Aujourd’hui, maman est morte. Ou peut-être hier, je ne sais pas. J’ai reçu un télégramme de l’asile : « Mère décédée. Enterrement demain. Sentiments distingués. » Cela ne veut rien dire. C’était peut-être hier.
Le célèbre incipit de l’Etranger, roman d’Albert Camus écrit en 1942, plonge le lecteur dans un cruel ressenti : le décès de sa mère ne fait ni chaud ni froid au narrateur. En débutant ainsi son roman, Albert Camus laisse penser que Meursault, principal protagoniste de l’Etranger, se sent lui-même étranger au décès de sa mère, totalement détaché. Il donne l’impression que pour lui ce décès n’est qu’un désagrément, une formalité.
Plus en avant, on découvre que le narrateur se conforme aux codes de la situation, qui est par exemple de veiller sa mère ou de porter des habits de deuil. Le fait qu’il s’attache par ailleurs à des détails insignifiants tend à montrer qu’il ne prend pas pleinement conscience de la situation, peut-être même qu’il y oppose une sorte de déni.
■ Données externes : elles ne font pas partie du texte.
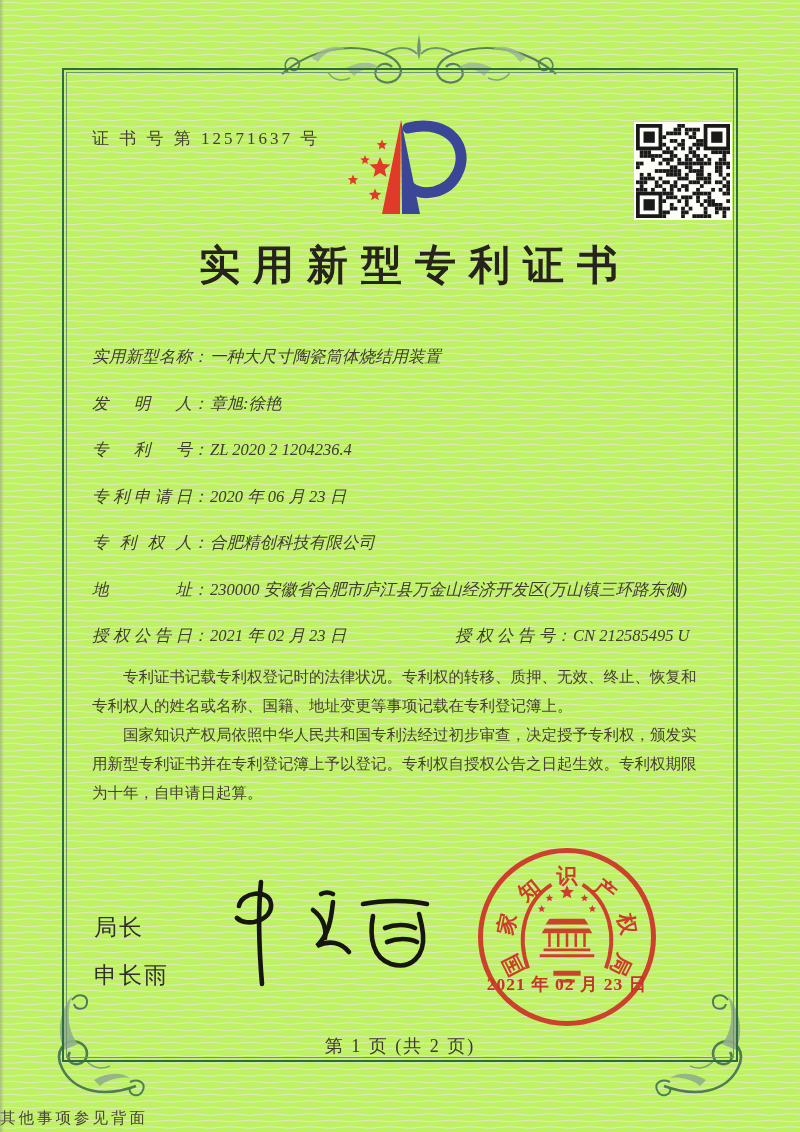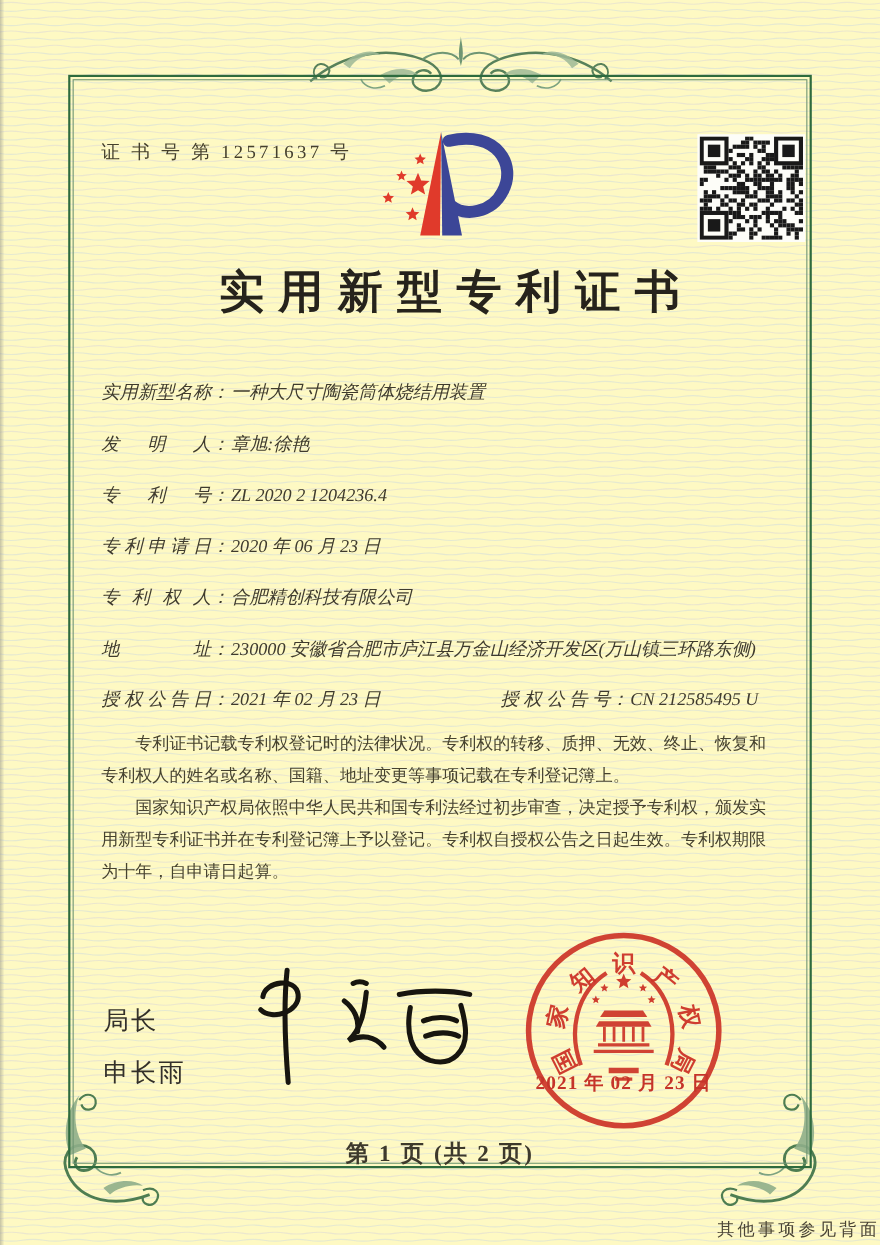"证 书 号 第 12571637" .page { background: #fef9c3 -> #bef264 }
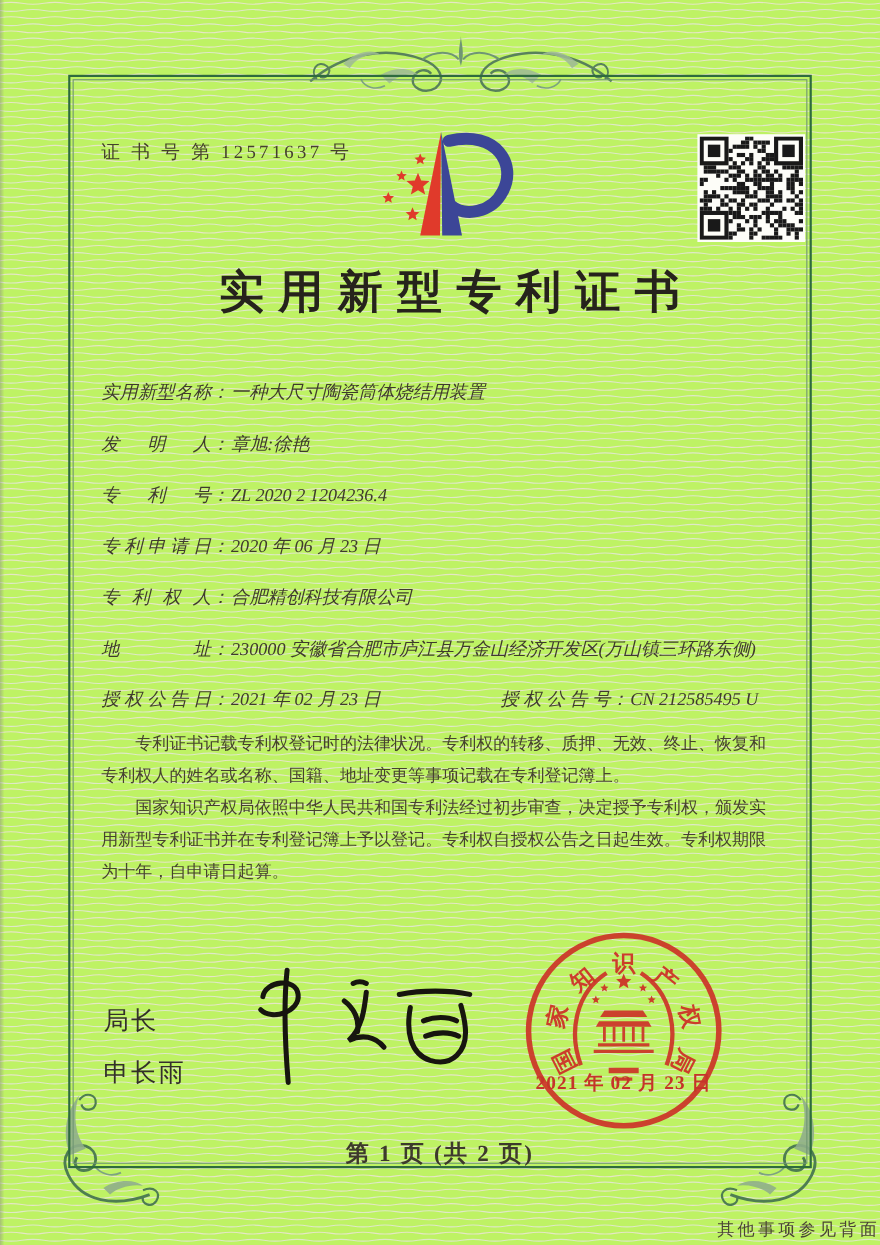"第 1 页 (共 2" .page-info { font-size: 21px -> 18px; font-weight: bold -> none }
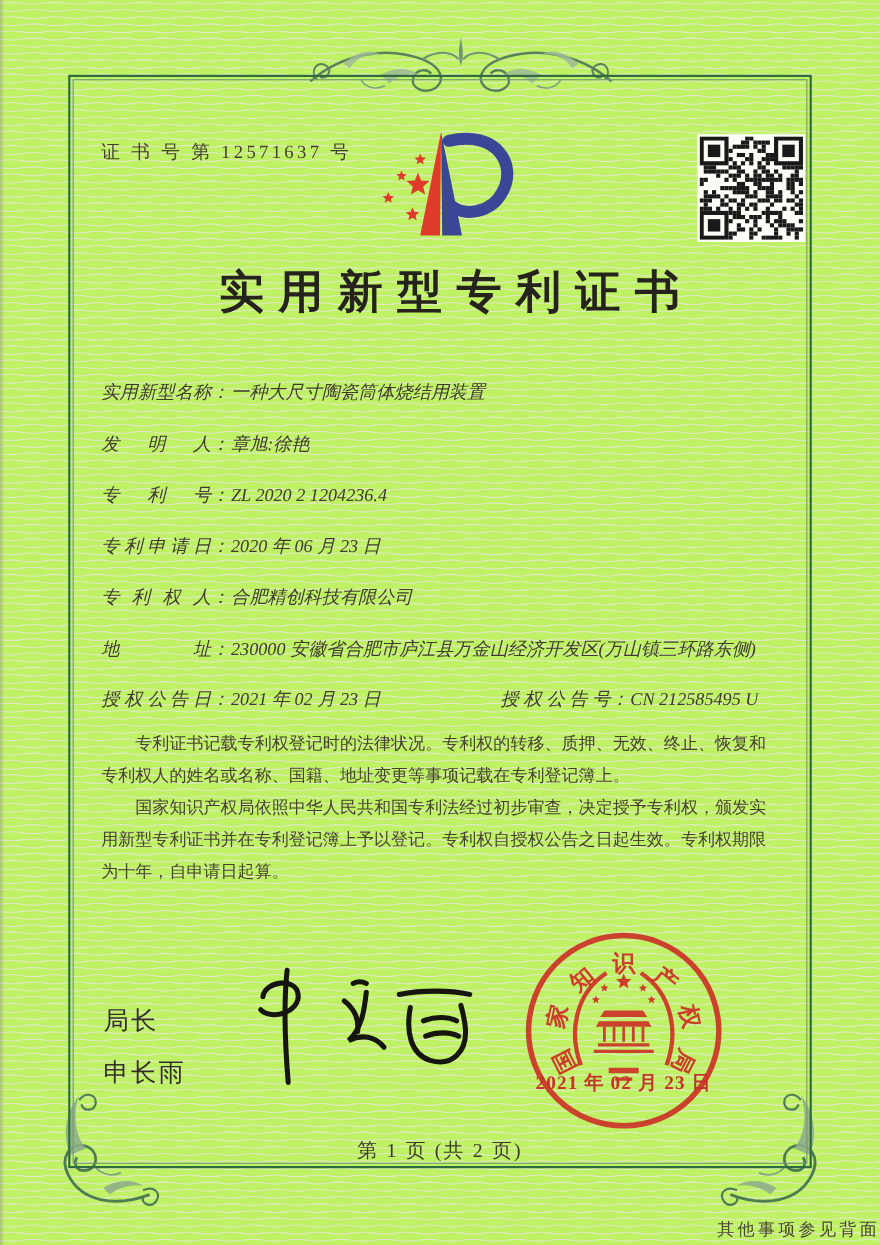"其他事项参见背面" .back-note { text-align: right -> left }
Affecté derrière l’apparente froideur
Meursault se révèle en fait plus affecté qu’il n’y paraît, derrière une apparente froideur. Cette attitude étrange, qui déroute le lecteur, va interpeller le jury au moment du procès. Il sera reproché au narrateur d’avoir « enterré une mère avec un cœur de criminel ». C’est ainsi qu’Albert Camus analyse son roman : « Dans notre société, tout homme qui ne pleure pas à l’enterrement de sa mère risque d’être condamné à mort ». Il s’en explique en considérant que par son comportement, Meursault est étranger à la société où il vit.
Au tout début du roman, l’échange entre le narrateur et le directeur de l’asile pour vieillards, comme on disait, décrit les conditions dans lequel Madame Meursault a intégré l’établissement, à la demande de son fils, et les difficultés de communication entre eux, conduisant finalement à une rupture du lien :
J’ai cru qu’il me reprochait quelque chose et j’ai commencé à lui expliquer. Mais il m’a interrompu : « Vous n’avez pas à vous justifier, mon cher enfant. J’ai lu le dossier de votre mère. Vous ne pouviez subvenir à ses besoins. Il lui fallait une garde. Vos salaires sont modestes. Et tout compte fait, elle était plus heureuse ici. » J’ai dit : « Oui, monsieur le Directeur. » Il a ajouté : « Vous savez, elle avait des amis, des gens de son âge. Elle pouvait partager avec eux un intérêt qui sont d’un autre temps. Vous êtes jeune et elle devait s’ennuyer avec vous. »
C’était vrai. Quand elle était à la maison, maman passait son temps à me suivre des yeux en silence. Dans les premiers jours où elle était à l’asile, elle pleurait souvent. Mais c’était à cause de l’habitude. C’est un peu pour cela que dans la dernière année je n’y suis presque plus allé. Et aussi parce que cela me prenait mon dimanche – sans compter l’effort pour aller à l’autobus, prendre des tickets et faire deux heures de route.